As horas passam e estou com o Pereira a tentar matar uma das frentes. O cansaço é evidente e o calor quase insuportável. Vemos alguns populares ao fundo a ver, a chorar com medo, outros a tentar ajudar de todas as maneiras que podem.

Aconteceu tudo muito rápido. Num momento vem uma rajada de Vento que faz com que o fogo mude subitamente de direcção. Estou um pouco à frente do grupo, e o Pereira uns dez metros à minha frente. Deixo de ver o grupo, e deixo de ver o Pereira. Estou rodeado de fogo, o calor, que já de Agosto não é agradável, torna-se insuportável. “Estou fodido!” – é a única coisa em que posso pensar. Ouço o grupo a chamar-me e a pedir-me para correr, fugir. Não tenho por onde. O fogo ganha terreno e sinto o calor queimar-me a pele. Apesar de ter uma profissão arriscada, nunca pensei morrer assim… Mas… penso que tenho de tentar sair, dê por onde der. Deixo de ouvir os gritos dos colegas, que me chamam para tentar ajudar, ouço apenas as labaredas fortes e massacrantes. Instintivamente viro a mangueira para cima, com uma trajectória cuidada para que a água incida sobre mim. Uma vez encharcado, largo a mangueira e saio a correr. Ao fundo vejo uma saída que me parece estar quase descoberta. Vou a correr, mas rapidamente o fogo a consome. “Não vou morrer assim” – continuo a correr, e furo essa saída. Não faço a mínima ideia onde estou, mas tento recordar-me da minha posição anterior e dirigir-me para perto da equipa. Vou correndo e, miraculosamente, consigo alcançar a mesma sem ter de furar mais chamas. O meu coração bate desenfreadamente, e o meu susto é tanto que não consigo sentir sequer o alívio de estar a salvo. O Pereira está ao fundo.

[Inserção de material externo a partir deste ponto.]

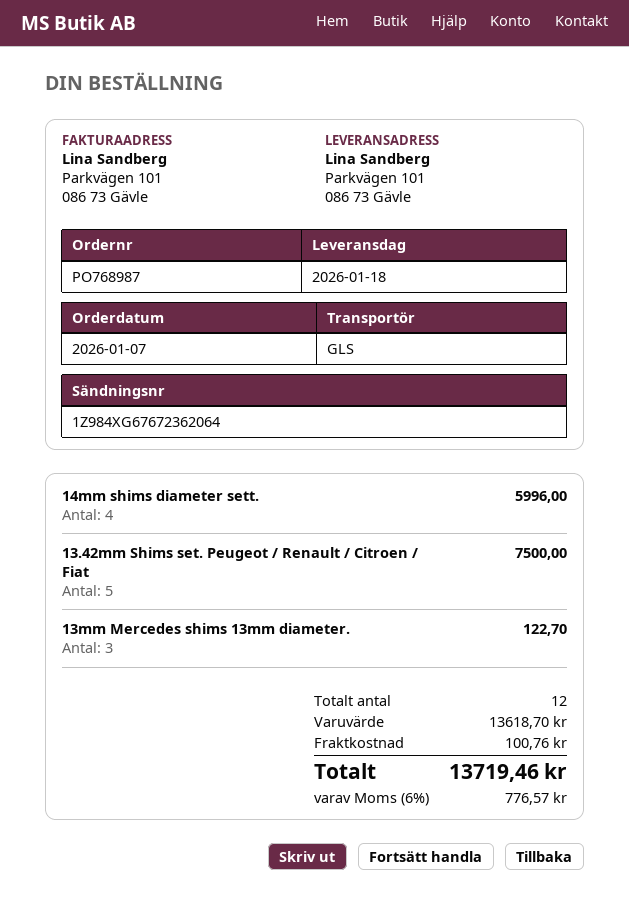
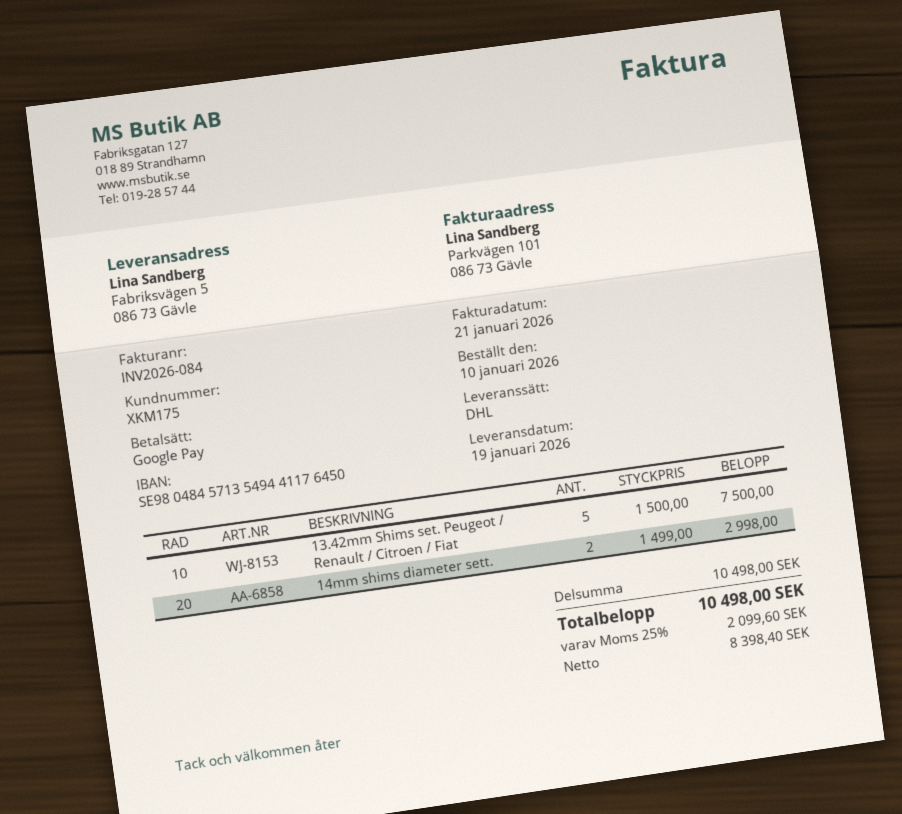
order date: 2026-01-07 -> 2026-01-10
delivery date: 2026-01-18 -> 2026-01-19
shipping method: GLS -> DHL
ship to: Parkvägen 101, 086 73 Gävle -> Fabriksvägen 5, 086 73 Gävle
14mm shims diameter sett.: 4 for 5996.00 -> 2 for 2998.00
13mm Mercedes shims 13mm diameter.: 3 for 122.70 -> none
subtotal: 13618.70 -> 10498.00
shipping: 100.76 -> none
tax: 6% = 776.57 -> 25% = 2099.60
total: 13719.46 -> 10498.00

            – Foda-se, pá! Ia sendo desta!

         – O Pereira?? – perguntam-me. Estava de costas. Acho que a minha ânsia de encontrar o Pereira era tanta que me iludi completamente, confundindo-o. Procuro-o entre o resto do grupo. A cara de toda a gente é de interrogação, a minha suponho ser de desespero.

            Conseguimos extinguir o fogo no dia seguinte. Encontramos o Pereira passado umas horas, prostrado no chão, carbonizado. Estou em pé, ao lado do seu corpo, uma lágrima escorre-me de cada olho. Penso no porquê disto tudo. No porquê de alguém ter de morrer tentando fazer o bem, salvar o próximo. E penso especialmente no porquê de alguém gerar, propositadamente, este tipo de situações. Famílias que perdem as casas, tudo o que têm, pessoas que perdem as suas VIDAS… a troco de quê? A troco de quê? Penso, penso, e não consigo encontrar uma explicação racional para esta maldade genuína que habita algumas pessoas.

            O funeral, apesar de digno, assemelha-se ao extinguir dum incêndio destes. O Pereira, com uma mulher e dois filhos pequenos, perdeu a VIDA, e na semana seguinte, tudo estará igual. Os rituais não mudam, o cabrão por detrás disto concerteza não muda… foda-se, que muda?